▶ _Work to be completed_: Begin at the line containing "Centipede Gun: 3" in the entries below and end at the line containing "total: 52.76 -> 51.77"; transcribe that range exactly and nothing outside it.

▶ _Extracted entries_:
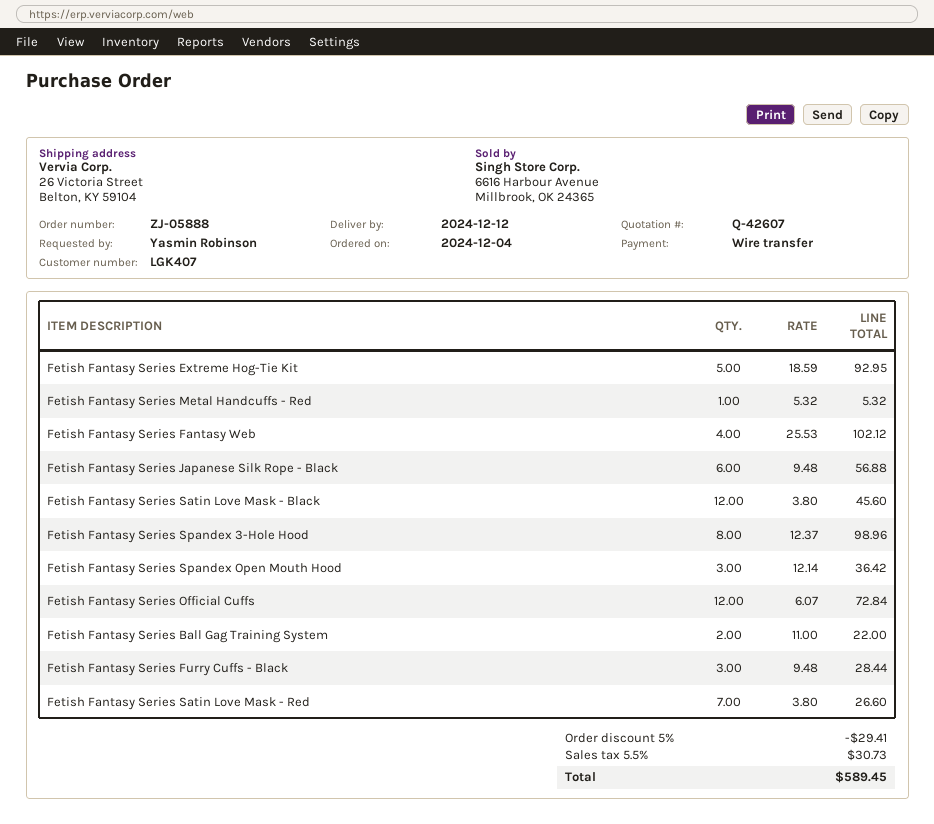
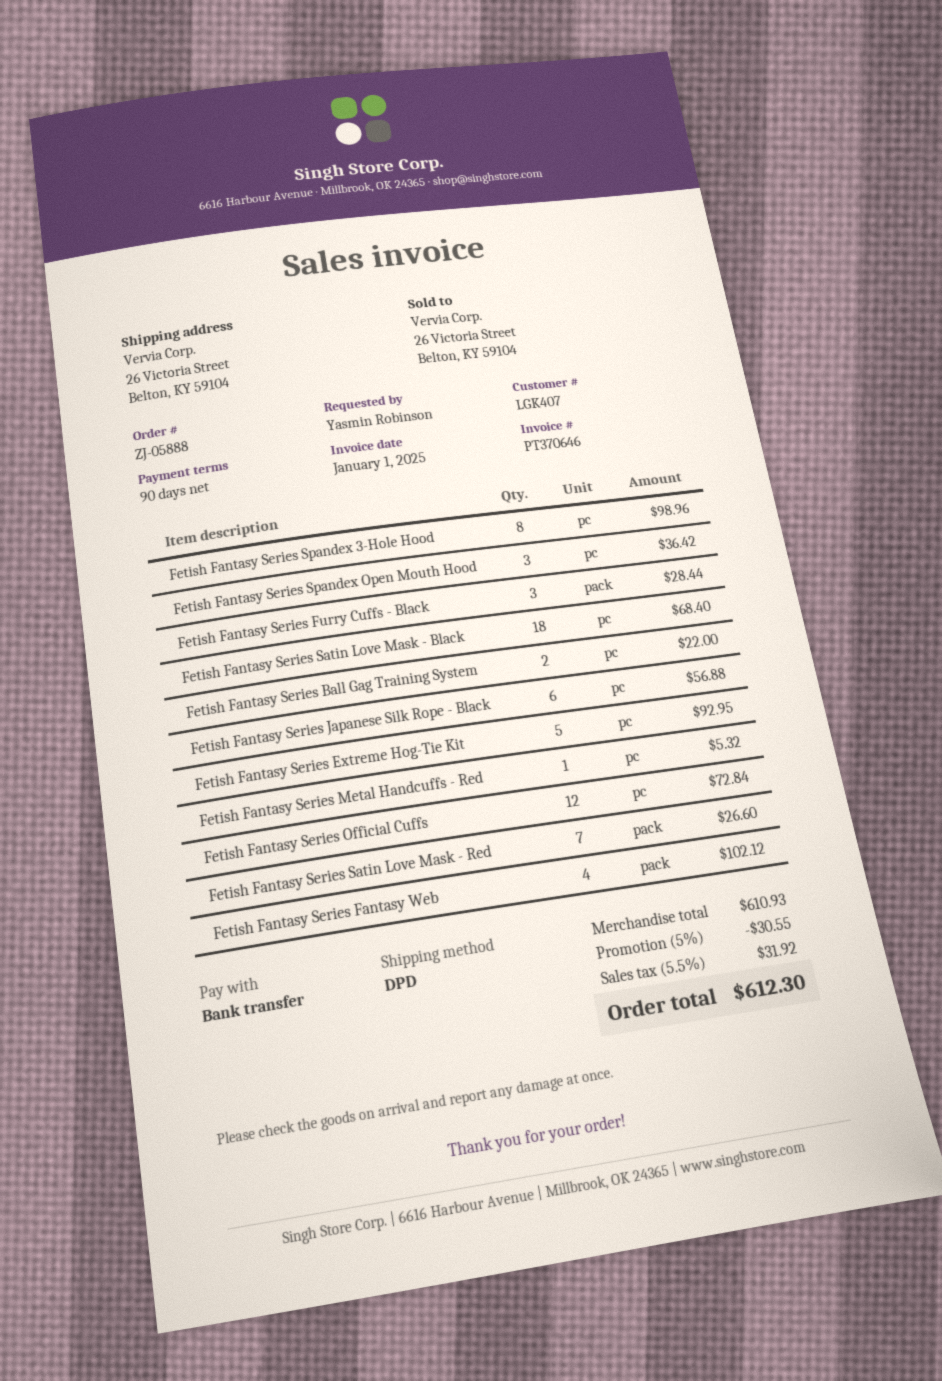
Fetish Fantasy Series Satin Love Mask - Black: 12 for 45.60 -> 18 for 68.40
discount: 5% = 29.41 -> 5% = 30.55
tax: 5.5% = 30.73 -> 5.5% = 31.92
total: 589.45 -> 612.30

* * *

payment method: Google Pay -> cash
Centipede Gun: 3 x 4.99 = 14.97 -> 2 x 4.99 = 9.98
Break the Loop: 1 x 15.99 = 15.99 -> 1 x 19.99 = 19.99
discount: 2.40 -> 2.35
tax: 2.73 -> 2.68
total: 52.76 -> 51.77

▶ _Reply to the exercise_:
Centipede Gun: 3 x 4.99 = 14.97 -> 2 x 4.99 = 9.98
Break the Loop: 1 x 15.99 = 15.99 -> 1 x 19.99 = 19.99
discount: 2.40 -> 2.35
tax: 2.73 -> 2.68
total: 52.76 -> 51.77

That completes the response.